* Exercise details *
All entries below must be output word for word, and the pictures left behind.

══ Data listing

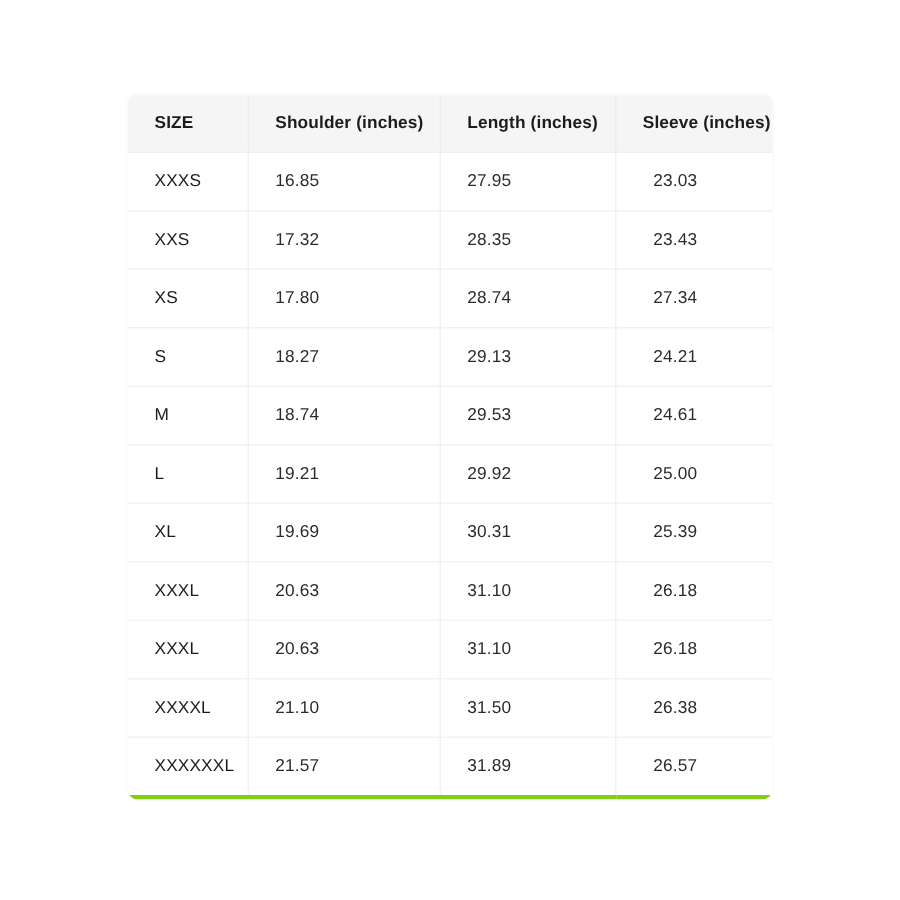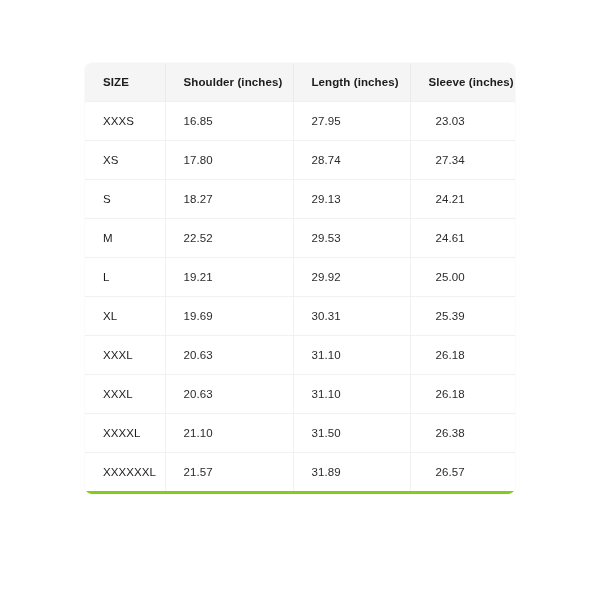--- a/index.html
+++ b/index.html
@@ -104,6 +104,12 @@
           <td>23.03</td>
         </tr>
         <tr>
+          <td class="size-cell">XXS</td>
+          <td>17.32</td>
+          <td>28.35</td>
+          <td>23.43</td>
+        </tr>
+        <tr>
           <td class="size-cell">XS</td>
           <td>17.80</td>
           <td>28.74</td>

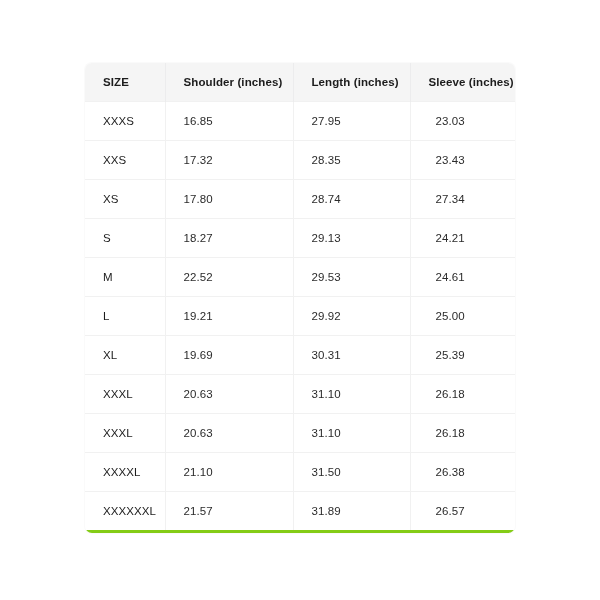--- a/index.html
+++ b/index.html
@@ -123,7 +123,7 @@
         </tr>
         <tr>
           <td class="size-cell">M</td>
-          <td>22.52</td>
+          <td>18.74</td>
           <td>29.53</td>
           <td>24.61</td>
         </tr>

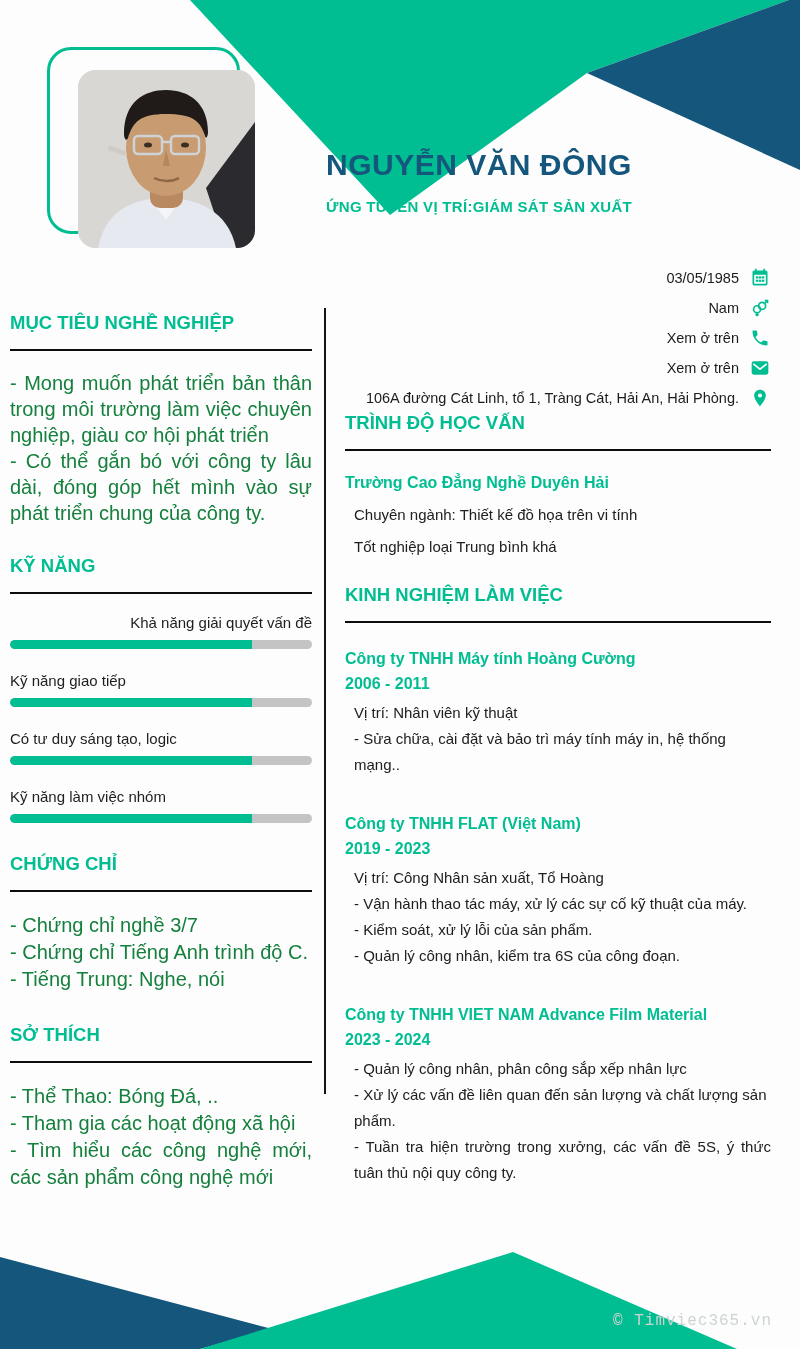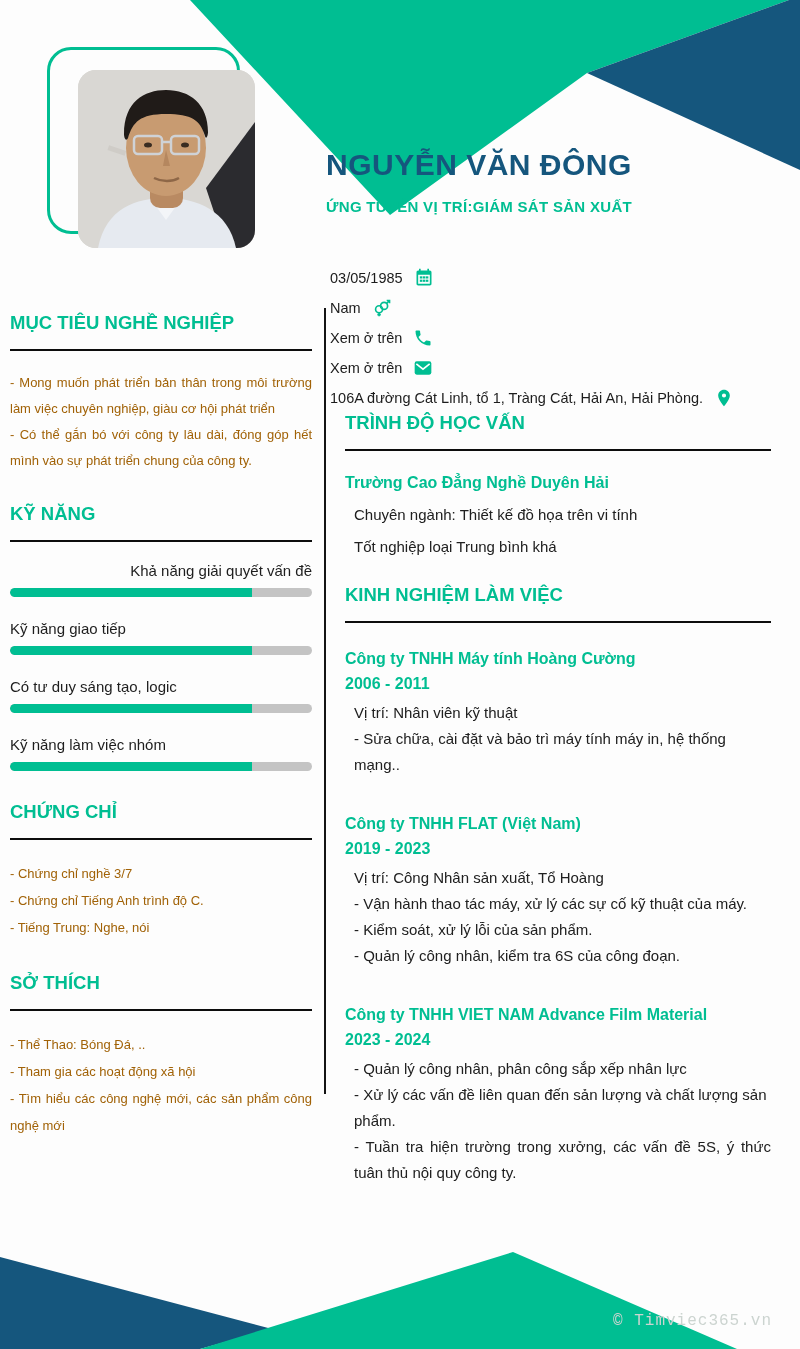--- a/index.html
+++ b/index.html
@@ -32,7 +32,7 @@
 
   
   .contact { position:absolute; left:330px; top:263px; width:440px; }
-  .contact-row { display:flex; align-items:center; height:30px; gap:11px; }
+  .contact-row { display:flex; justify-content:flex-end; align-items:center; height:30px; gap:11px; }
   .contact-row .txt { font-size:14.5px; color:#1c1c1c; }
   .contact-row .ico { width:20px; height:20px; flex:0 0 20px; }
   .contact-row .ico svg { display:block; width:20px; height:20px; }

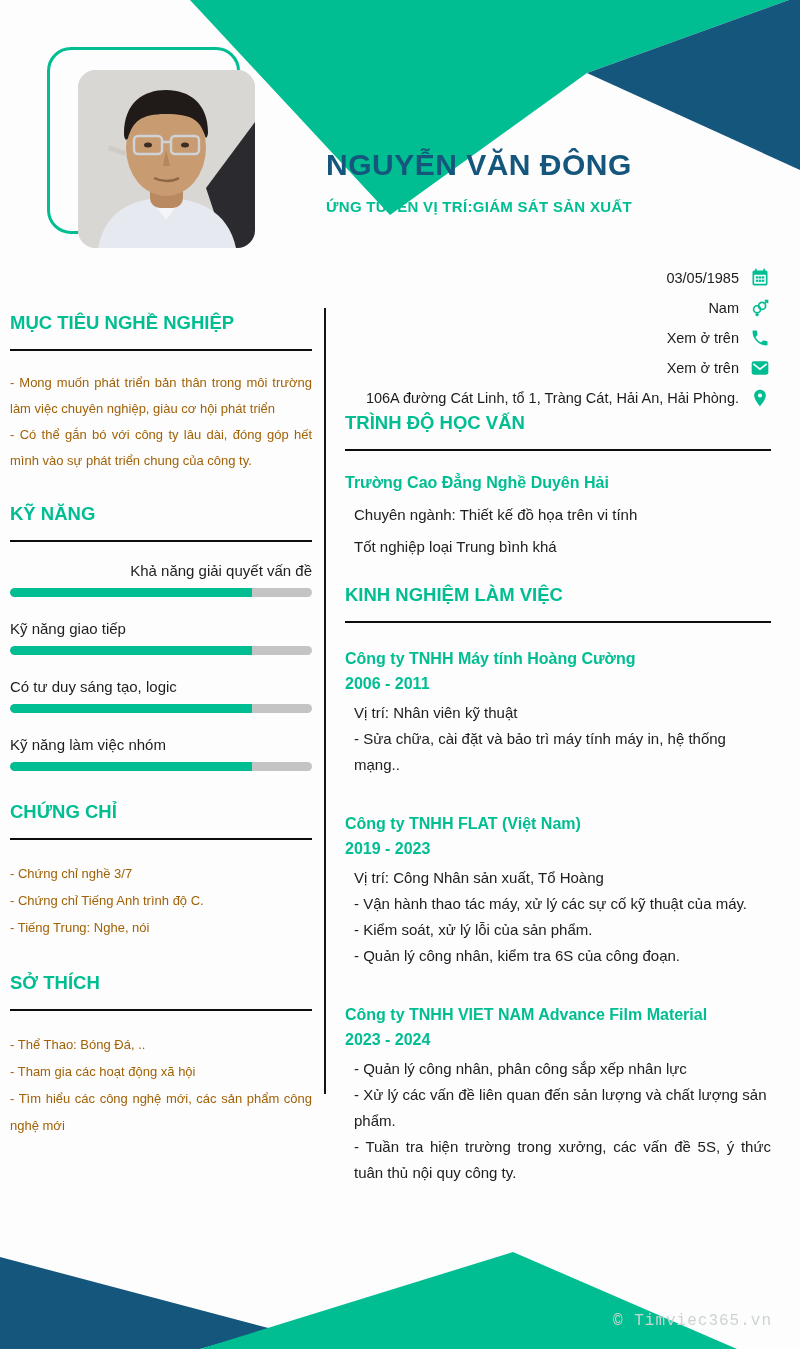--- a/index.html
+++ b/index.html
@@ -48,7 +48,7 @@
   }
   .mt { margin-top:32px; }
 
-  .body-text { font-size:13px; line-height:26px; color:#a16207; }
+  .body-text { font-size:20px; line-height:26px; color:#15803d; }
   .just { text-align:justify; }
   .obj-list { margin-top:19px; }
 

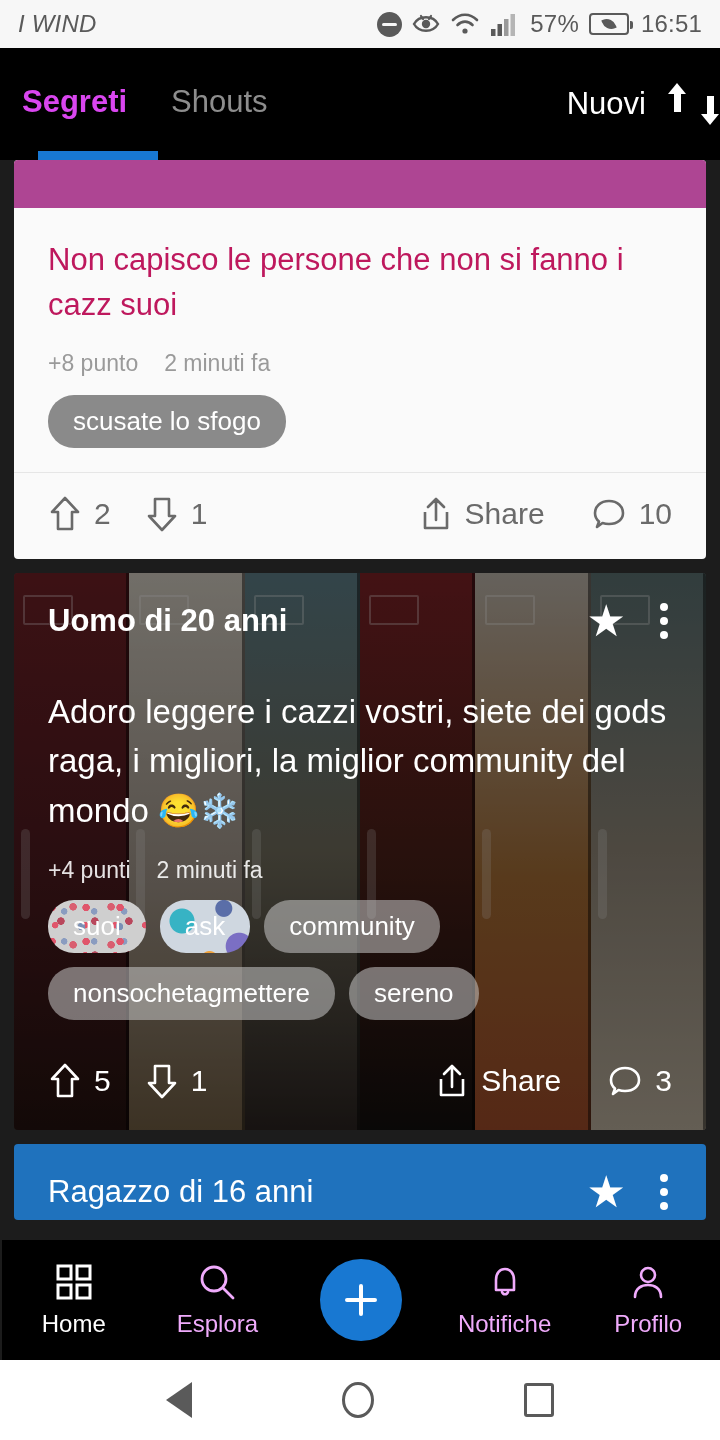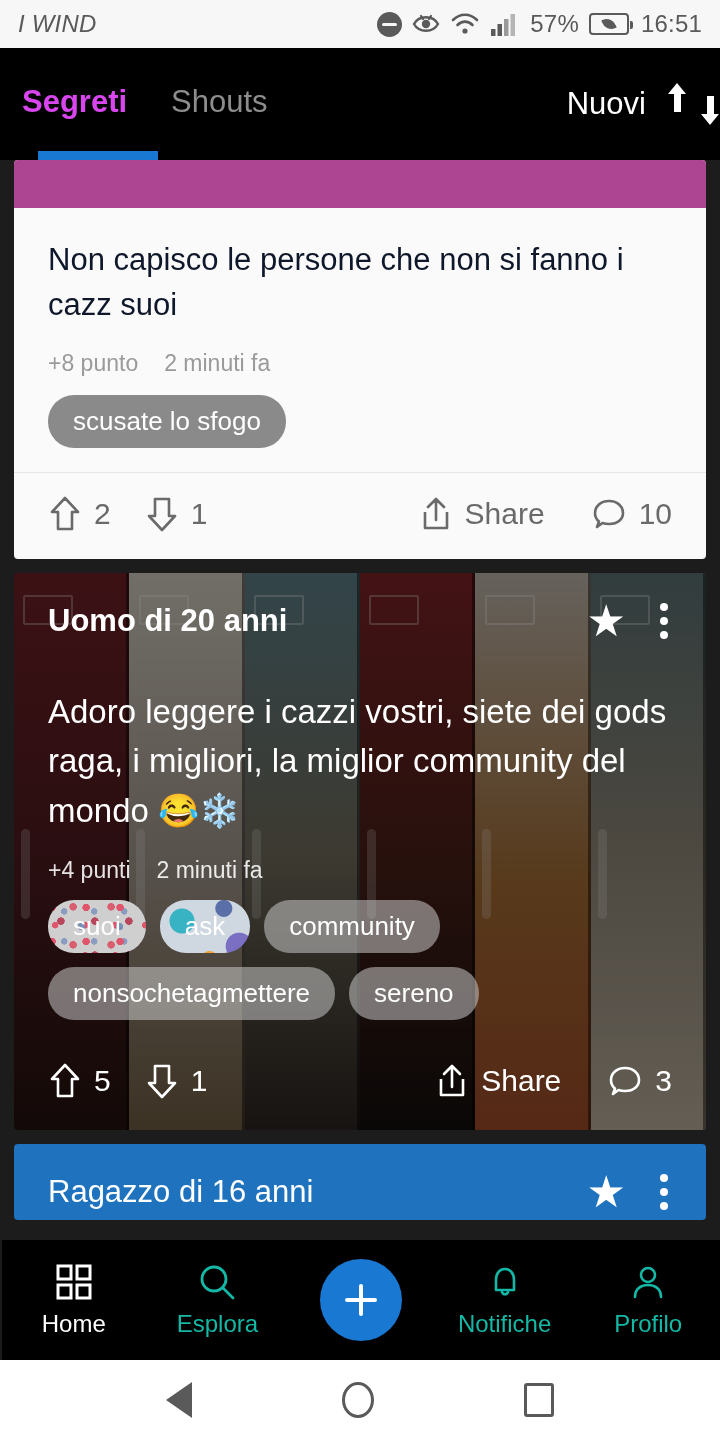--- a/index.html
+++ b/index.html
@@ -65,7 +65,7 @@
   .cover-strip { height: 48px; background: #ae4593; }
   .card-light { background: #fafafa; }
   .post-body { padding: 30px 34px 0 34px; }
-  .post-text { font-size: 31px; line-height: 1.45; color: #0f172a; }
+  .post-text { font-size: 31px; line-height: 1.45; color: #be185d; }
   .post-meta { font-size: 23px; color: #9a9a9a; margin-top: 22px; display: flex; gap: 26px; }
   .tag-row { display: flex; flex-wrap: wrap; gap: 14px; margin-top: 18px; padding-bottom: 24px; }
   .tag {

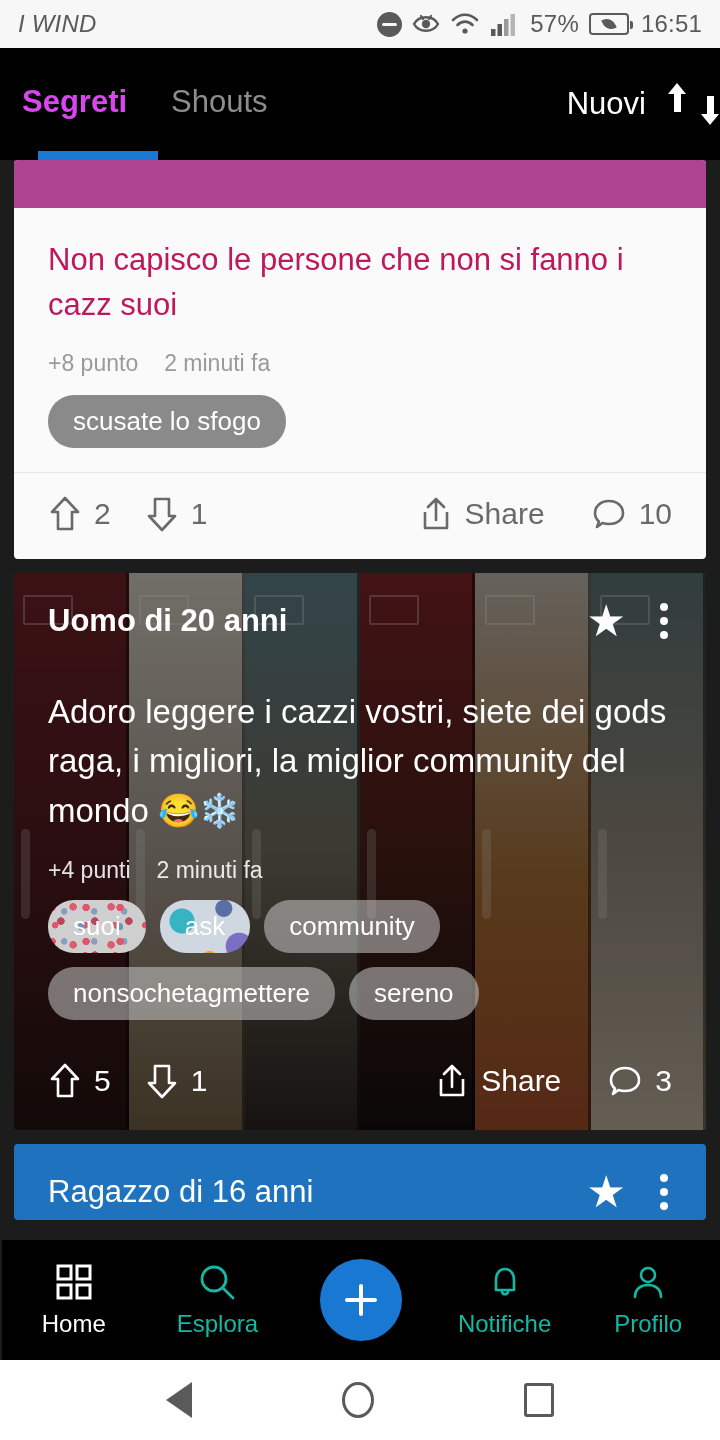--- a/index.html
+++ b/index.html
@@ -148,7 +148,7 @@
     position: absolute; left: 2px; right: 0; bottom: 80px; height: 120px;
     background: #000; display: flex; align-items: center;
   }
-  .nav-item { flex: 1 1 0; display: flex; flex-direction: column; align-items: center; gap: 9px; color: #14b8a6; }
+  .nav-item { flex: 1 1 0; display: flex; flex-direction: column; align-items: center; gap: 9px; color: #f0abfc; }
   .nav-item.active { color: #fff; }
   .nav-label { font-size: 24px; }
   .fab {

════

* Solved problem *
--- a/index.html
+++ b/index.html
@@ -104,6 +104,12 @@
           <td>23.03</td>
         </tr>
         <tr>
+          <td class="size-cell">XXS</td>
+          <td>17.32</td>
+          <td>28.35</td>
+          <td>23.43</td>
+        </tr>
+        <tr>
           <td class="size-cell">XS</td>
           <td>17.80</td>
           <td>28.74</td>

--- a/index.html
+++ b/index.html
@@ -123,7 +123,7 @@
         </tr>
         <tr>
           <td class="size-cell">M</td>
-          <td>22.52</td>
+          <td>18.74</td>
           <td>29.53</td>
           <td>24.61</td>
         </tr>

--- a/index.html
+++ b/index.html
@@ -32,7 +32,7 @@
 
   
   .contact { position:absolute; left:330px; top:263px; width:440px; }
-  .contact-row { display:flex; align-items:center; height:30px; gap:11px; }
+  .contact-row { display:flex; justify-content:flex-end; align-items:center; height:30px; gap:11px; }
   .contact-row .txt { font-size:14.5px; color:#1c1c1c; }
   .contact-row .ico { width:20px; height:20px; flex:0 0 20px; }
   .contact-row .ico svg { display:block; width:20px; height:20px; }

--- a/index.html
+++ b/index.html
@@ -48,7 +48,7 @@
   }
   .mt { margin-top:32px; }
 
-  .body-text { font-size:13px; line-height:26px; color:#a16207; }
+  .body-text { font-size:20px; line-height:26px; color:#15803d; }
   .just { text-align:justify; }
   .obj-list { margin-top:19px; }
 

--- a/index.html
+++ b/index.html
@@ -65,7 +65,7 @@
   .cover-strip { height: 48px; background: #ae4593; }
   .card-light { background: #fafafa; }
   .post-body { padding: 30px 34px 0 34px; }
-  .post-text { font-size: 31px; line-height: 1.45; color: #0f172a; }
+  .post-text { font-size: 31px; line-height: 1.45; color: #be185d; }
   .post-meta { font-size: 23px; color: #9a9a9a; margin-top: 22px; display: flex; gap: 26px; }
   .tag-row { display: flex; flex-wrap: wrap; gap: 14px; margin-top: 18px; padding-bottom: 24px; }
   .tag {

--- a/index.html
+++ b/index.html
@@ -148,7 +148,7 @@
     position: absolute; left: 2px; right: 0; bottom: 80px; height: 120px;
     background: #000; display: flex; align-items: center;
   }
-  .nav-item { flex: 1 1 0; display: flex; flex-direction: column; align-items: center; gap: 9px; color: #14b8a6; }
+  .nav-item { flex: 1 1 0; display: flex; flex-direction: column; align-items: center; gap: 9px; color: #f0abfc; }
   .nav-item.active { color: #fff; }
   .nav-label { font-size: 24px; }
   .fab {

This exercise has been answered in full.